To generate the gprof profile file, we need to add to the build option flag the following: –pg this will enable the gprof to generate the file which contains the info as described above. After the build is complete I did execute sha256deep normally. Now, this is the part where I can generate the file by typing the following command: gprof sha256deep > info. The info is the file that has all the information and can be accessed using any text editor. In summary, these are the necessary steps to generate the file:

  1. Add -pg to the build option (in the Makefile)
  2. Execute the ELF file: time ./sha256deep ../../1GB.test
  3. gprof sha256deep > out

Results:

  %   cumulative   self              self     total           

 time   seconds   seconds    calls  us/call  us/call  name    

  …

  0.49      6.16     0.03   131072     0.23    46.96  hash_update_sha256

   …

  0.08      6.17     0.01                                                  sha256_starts

  0.00      6.17     0.00           0.00     0.37              hash_final_sha256

  0.00      6.17     0.00           0.00     0.00              hash_init_sha256

   …

There are other options to visually see the results such as using gprof2dot, which is an open source tool that enables to generate a visual graph. Based on the results, I can see that hash_update_sha256 is being called the most (131072 calls). But, why is it hash_update_sha256 instead of update_sha256 like I have mentioned on stage 1? This is because that function hash_update_sha256 actually calls the sha256_update. I believe that to better understand which function gets called is it use gprof2dot as it is better to visualize it (as showen in the image to the right). Next, I will talk about my experience trying to optimize the function from stage 1.

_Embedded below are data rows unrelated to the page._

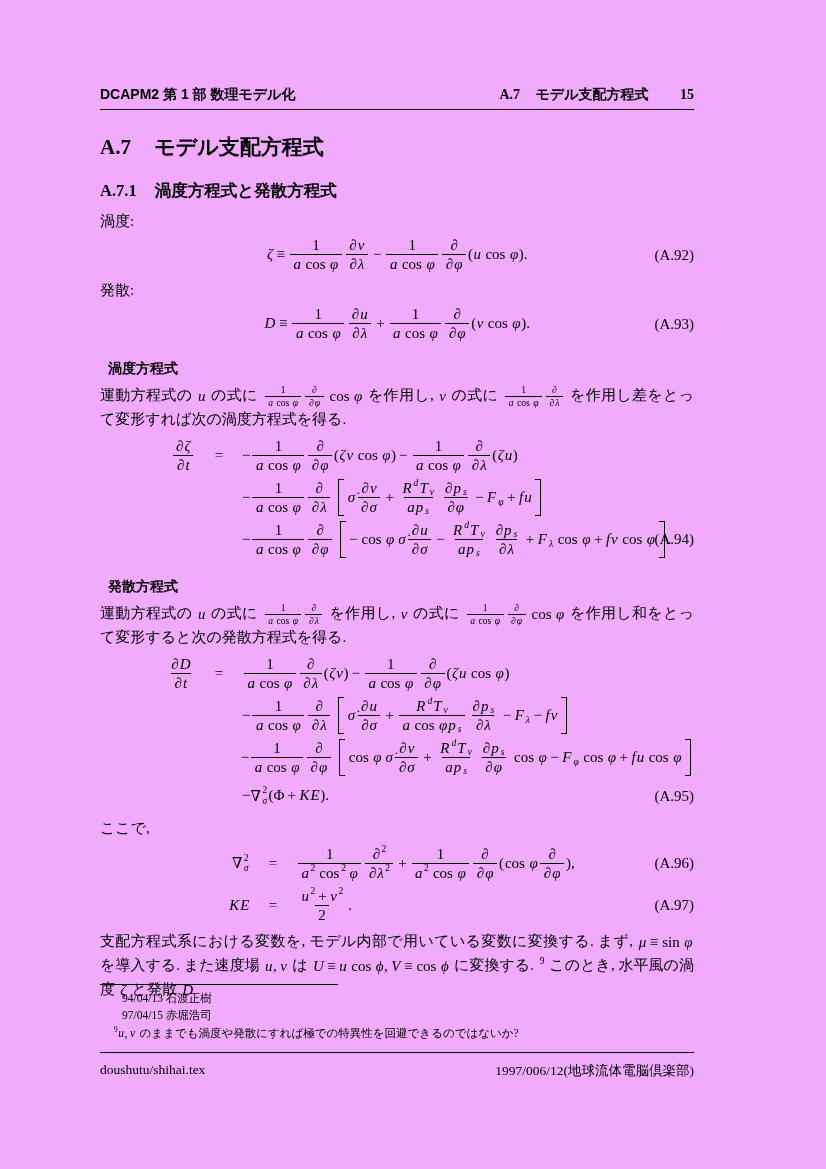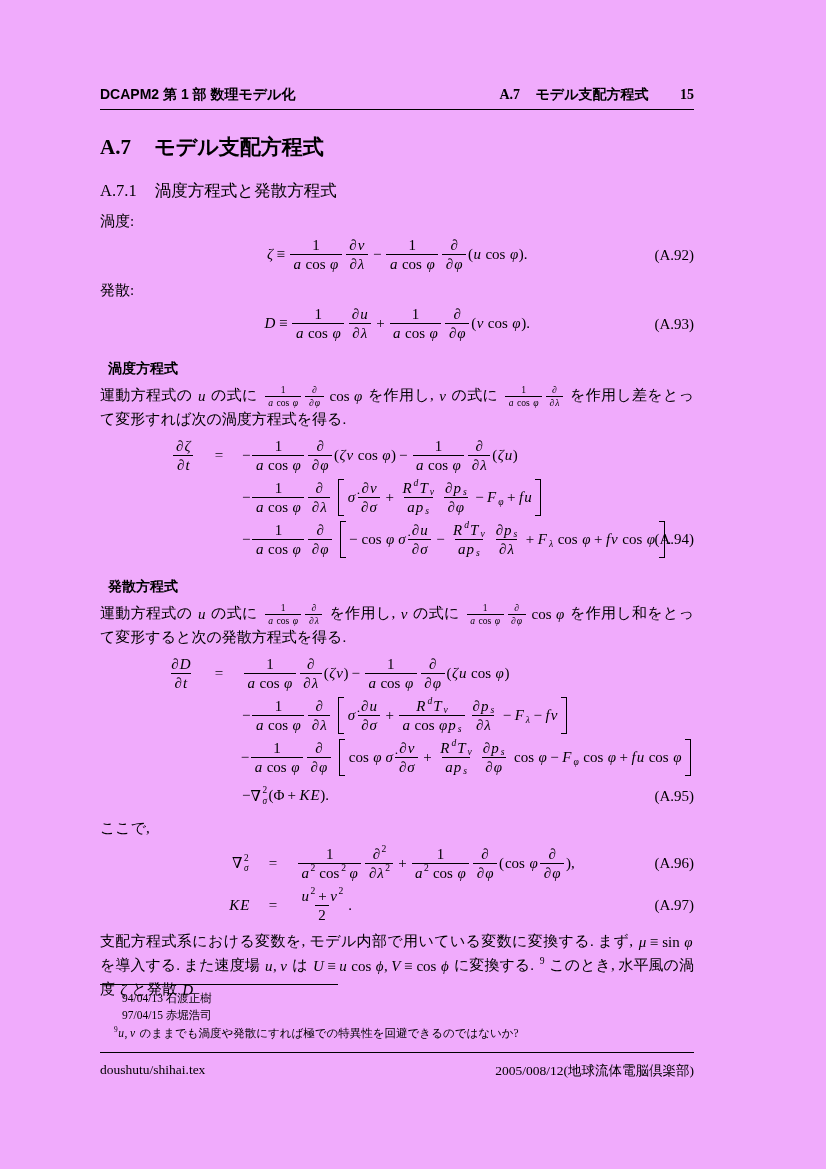"A.7.1 渦度方程式と発散方程式" .sub { font-weight: normal -> bold }
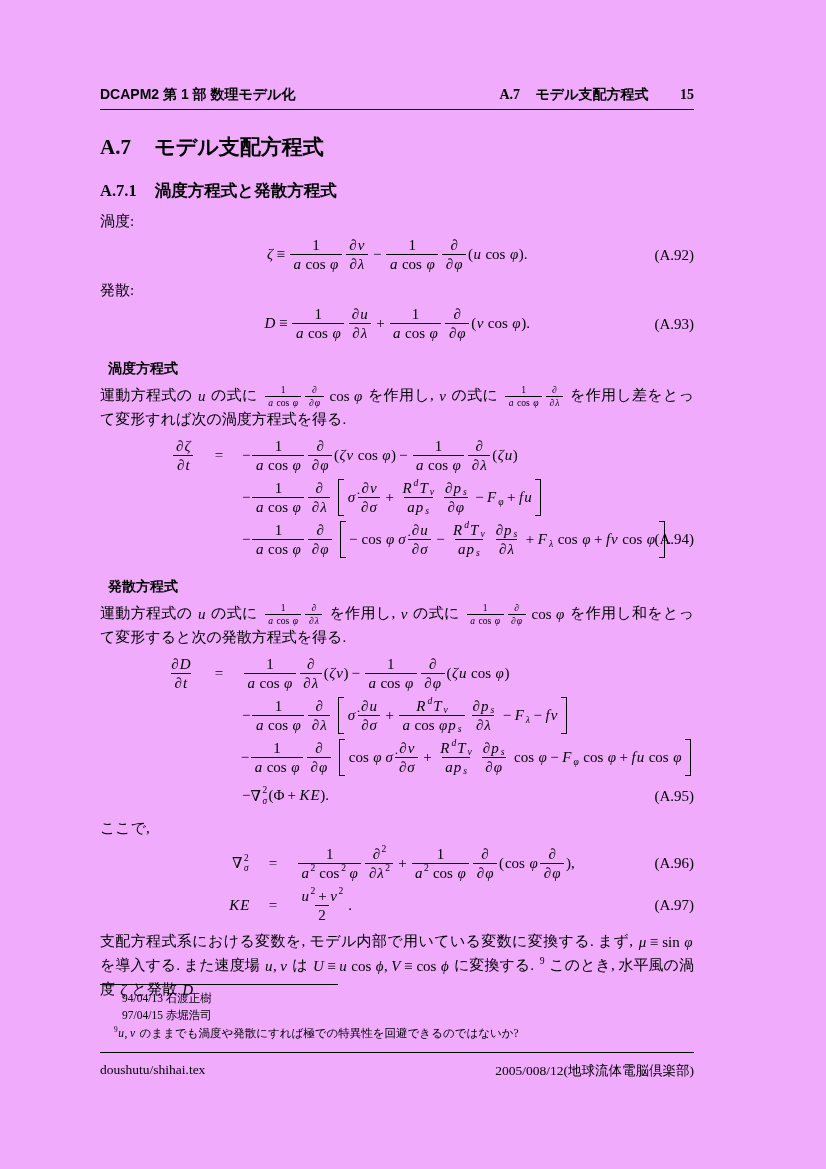"2005/008/12(地球流体電脳倶楽部)" span { text: 2005/008/12 -> 1997/006/12 }
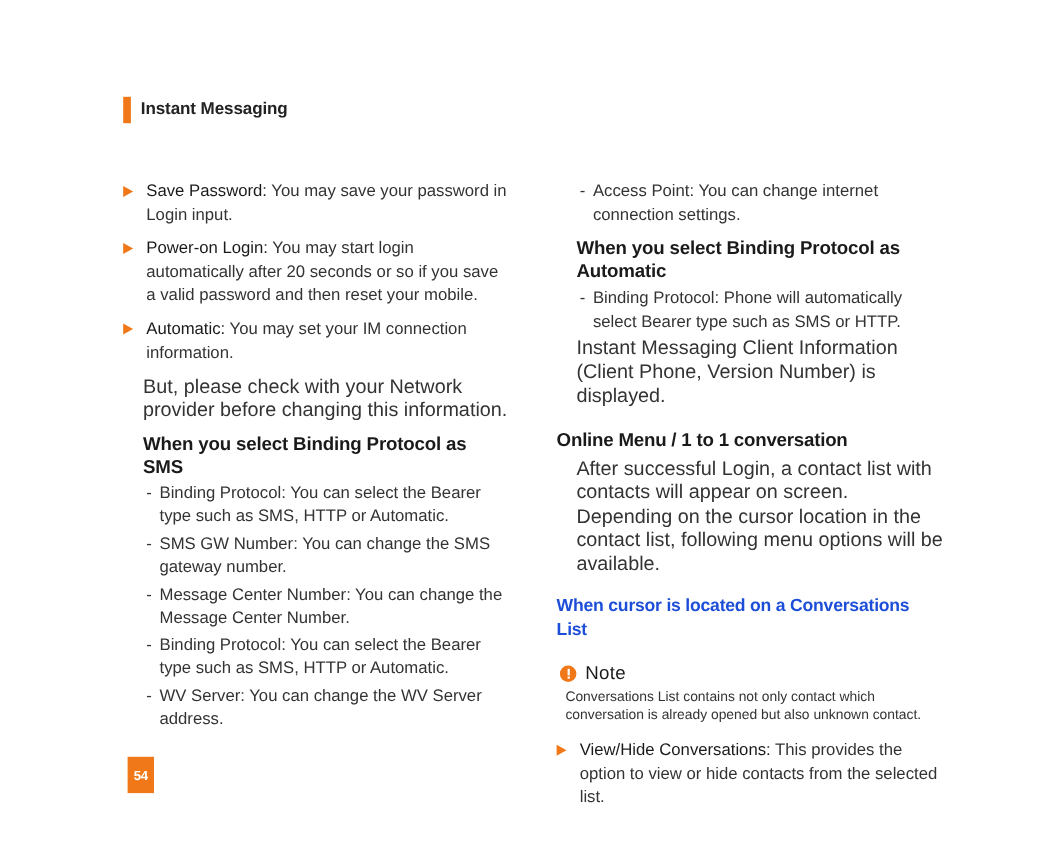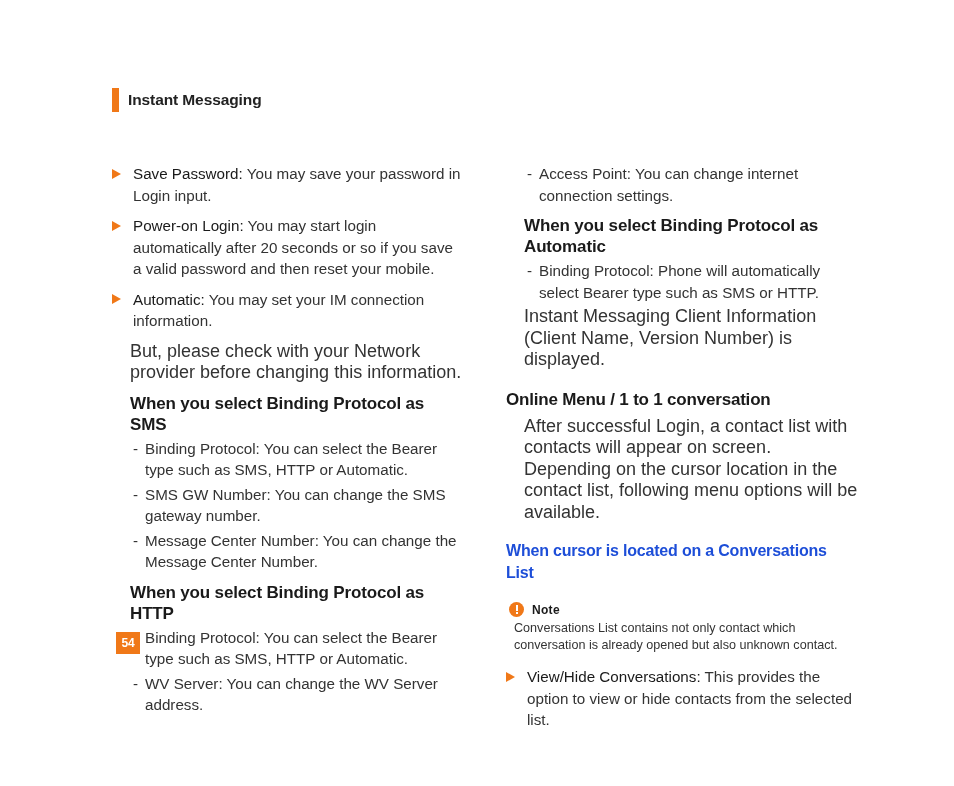"Instant Messaging Client Information" p.para { text: Name -> Phone }
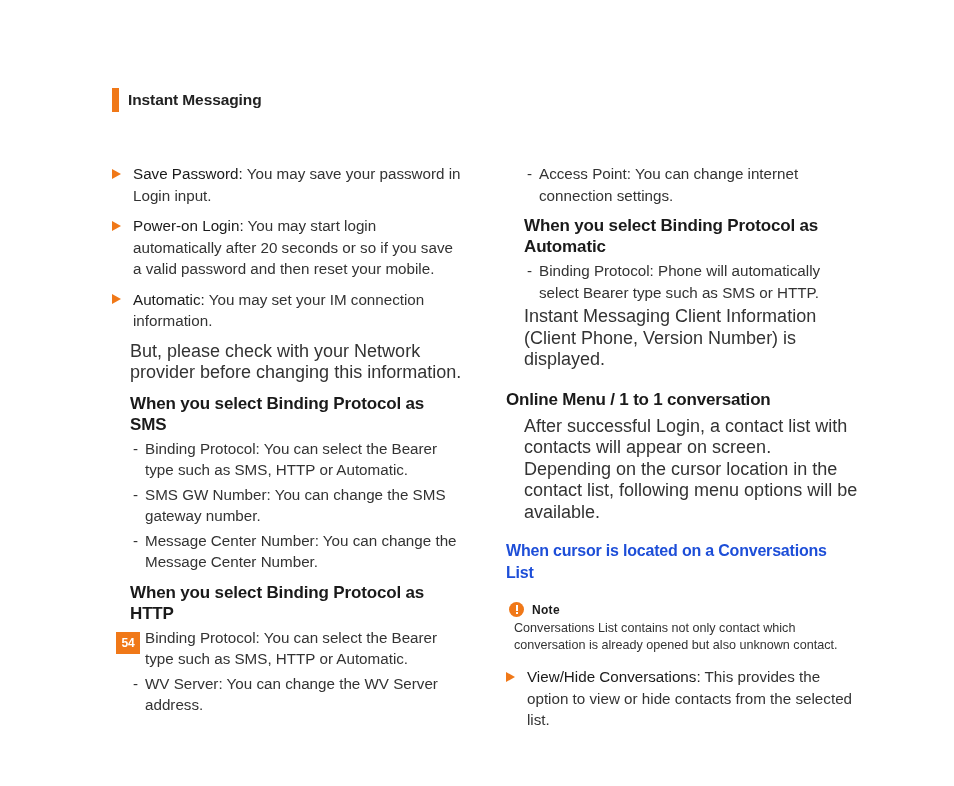"When you select Binding Protocol as HTTP" div.sub-head { html: <div>When you select Binding Protocol as HTTP</div> -> none }
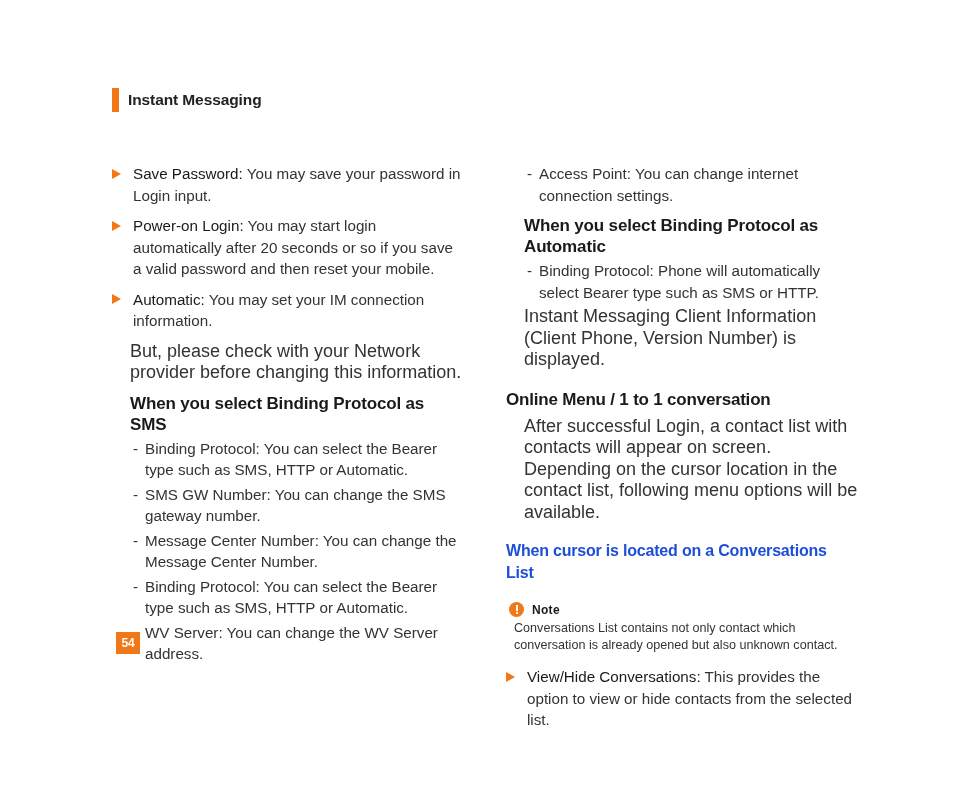"Note" .note-title { font-size: 12px -> 17px; font-weight: bold -> normal }
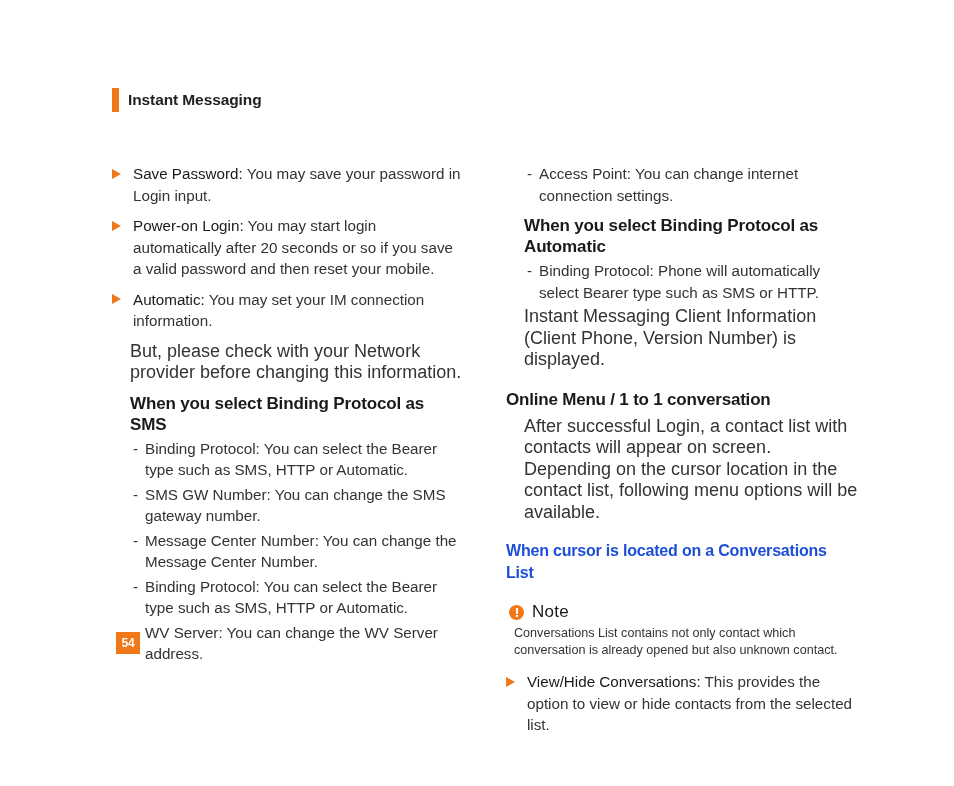"54" .page-number { height: 22px -> 33px; top: 632px -> 688px }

void hash_update_sha256(void * ctx, const unsigned char *buf, size_t len)

{

  sha256_update((context_sha256_t *)ctx,buf,(uint32_t) len);

}

gprof2dot Visual Profile

I have examined the code for sha256_update function and it seems to me that it is already optimized for many reasons. First, the function is already using the appropriate and fastest memory copy method (memcpy). I have benchmarked with other functions instead of memcpy, such as memmove and memset, they do not improve the performance at all. I believe that there are ways to write a faster memcpy code using inline assembler, but since I have a little experience with it unfortunately, this couldn’t be implemented. Secondly, the function’s variables is using the appropriate data type of unsigned int (uint8_t & uint32_t) this is the most useful data-type when doing computations on bits or storing small values to save as much memory space as possible. This function calls sha256_process so this also couldn’t be changed. I do believe that this may be optimized using inline assembler but being a beginner on inline assembler is not enough because you need to truly understand what you are doing.

Summary

Even though I couldn’t optimize the code any further with the current algorithm, there are still improvements to time that it takes to encrypt a file, which I did on part 1. With the altered build option of -O3. I will check with the hashdeep community why this option isn’t being used and will create a PR with the build option changes to the Makefile and see if they accept it. Overall, this was a good experience to dive into a  fairly large project and investigate the ways on how to try to optimize it.

void sha256_update( context_sha256_t *ctx, const uint8_t *input, uint32_t length )
{
uint32_t left, fill;
if( ! length ) return;
left = ctx->total[0] & 0x3F;
fill = 64 – left;
ctx->total[0] += length;
ctx->total[0] &= 0xFFFFFFFF;
if( ctx->total[0] < length )
ctx->total[1]++;
if( left && length >= fill )
{
memcpy( (void *) (ctx->buffer + left),
   (const void *) input, fill );
sha256_process( ctx, ctx->buffer );
length -= fill;
input += fill;
left = 0;
}
while( length >= 64 )
{
sha256_process( ctx, input );
length -= 64;
input += 64;
}
if( length )
{
memcpy( (void *) (ctx->buffer + left),
   (const void *) input, length );
}
}